Nella stagione 1936-37 il Messina si trova, infatti, agli ultimi posti della classifica di serie B. Undici ragazzotti, con una casacca bianca bordata di giallorosso, lottano come dei leoni per aggrapparsi alla salvezza ma, a volte, le compagini che sbarcano al “campo di Gazzi” sono più forti e meglio attrezzate. L’Associazione Calcio Messina, però, può contare su un tifo indiavolato e su due fuoriclasse decisi a vendere cara la pelle: Vincenzo Lumia l’africano e Renato Ferretti, il cannoniere. Lumia, trequartista dai piedi buoni, nato a Tunisi e cresciuto a Tripoli, dove il padre lavorava per conto del Regno, sapeva come innescare quell’alessandrino taciturno, dallo scatto bruciante e dal tiro al fulmicotone. Ferretti non è più un ragazzino, ha 30 anni e medita da tempo di ritornare a casa, nel suo freddo Piemonte. Però, dopo 7 anni splendidi, non vuole lasciare Messina ed i messinesi con una retrocessione.

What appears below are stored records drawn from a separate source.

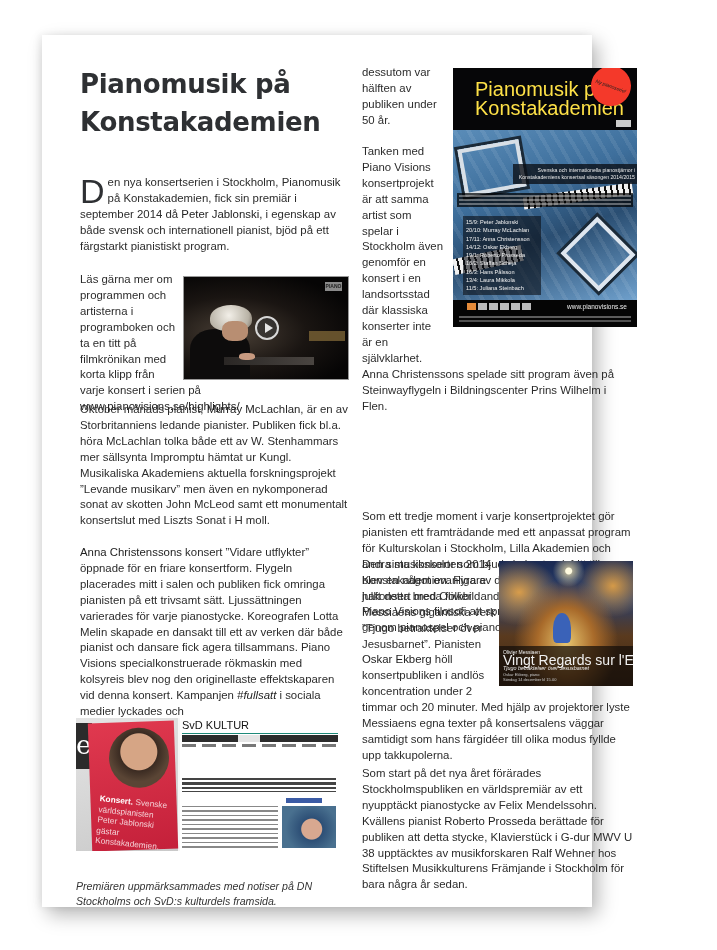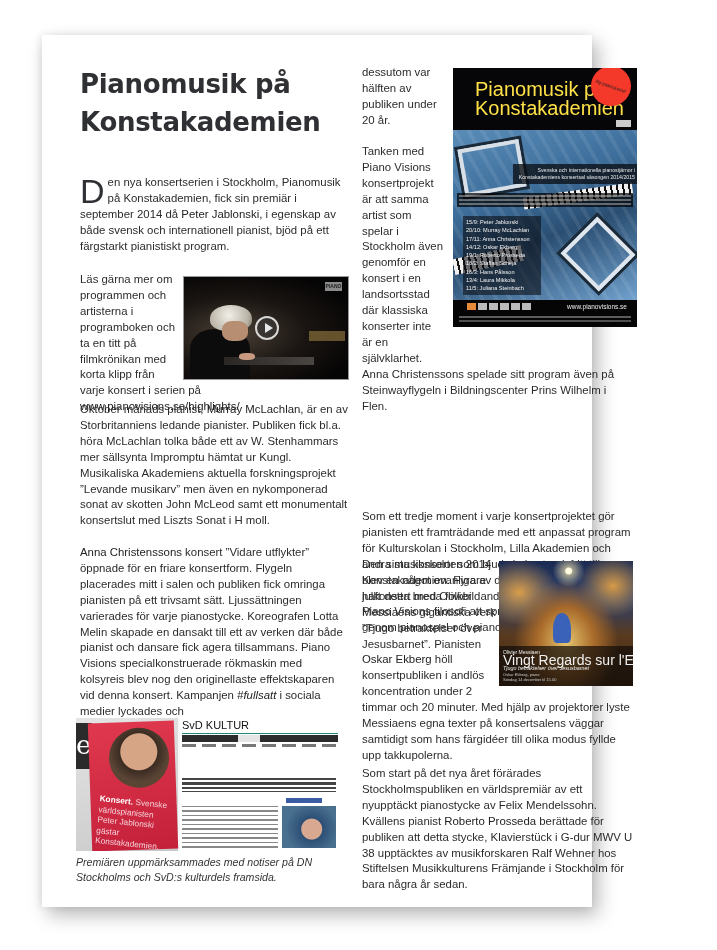--- a/index.html
+++ b/index.html
@@ -157,7 +157,7 @@
   <div class="caption" style="width:240px;">Premiären uppmärksammades med notiser på DN Stockholms och SvD:s kulturdels framsida.</div>
 
   <div class="txt" style="left:320px; top:30px; width:88px;">
-    <p>dessutom var hälften av publiken under 20 år.</p>
+    <p>dessutom var hälften av publiken under 50 år.</p>
   </div>
 
   <div class="poster">

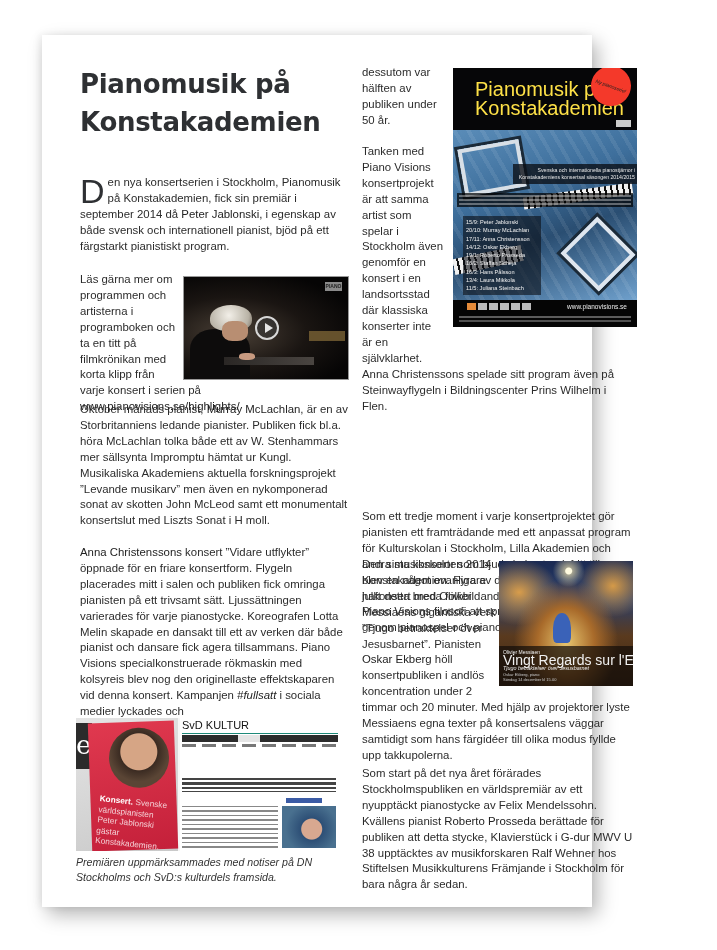--- a/index.html
+++ b/index.html
@@ -154,7 +154,7 @@
       <div class="photo"></div>
     </div>
   </div>
-  <div class="caption" style="width:240px;">Premiären uppmärksammades med notiser på DN Stockholms och SvD:s kulturdels framsida.</div>
+  <div class="caption" style="width:240px;margin-top:24px;">Premiären uppmärksammades med notiser på DN Stockholms och SvD:s kulturdels framsida.</div>
 
   <div class="txt" style="left:320px; top:30px; width:88px;">
     <p>dessutom var hälften av publiken under 50 år.</p>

Dopo una stagione di patimenti, i giallorossi concludono al decimo posto, a pari punti con Pro Vercelli, Venezia e Catania. Per la lega è necessario giocare un mini-torneo di 6 giornate, alfine di decidere quale squadra farà compagnia alle già retrocesse L’Aquila, Catanzaro e Viareggio. Le partite, giocate in un caldo infernale, decretano un’incredibile classifica: tutte e quattro le compagini terminano a 6 punti, con 3 vittorie e 3 sconfitte ciascuno. A Roma non sanno più che pesci pigliare e, per dipanare la matassa, inventano una soluzione all’italiana: che si disputi un velocissimo quadrangolare, con due semifinali ed una finale, in gara secca. Le squadre, provate da una lunghissima stagione e dal primo caldo estivo, vennero accoppiate per ragioni geografiche e, il Messina di Lumia e Ferretti si ritrova ad affrontare il Catania sul neutro di Palermo, soluzione praticamente impensabile in un’epoca come la nostra.
In un rovente 4 luglio, con messinesi, catanesi e palermitani assiepati insieme sulle tribune del “campo” rosanero, Ferretti si carica la squadra sulle spalle e, con due pregevoli assist, manda in gol Gardini e Gerbi. Il Messina si salvò alla lotteria degli spareggi, mandando il Catania a giocarsi una permanenza che perderà nello scontro finale con il Venezia. Fu l’ultima partita del brillantinato attaccante biancoscudato, nella quale non finì nel tabellino dei marcatori, pur realizzando il suo gol più bello.
Renato Ferretti da Alessandria, il re messinese che va riportato sul suo trono.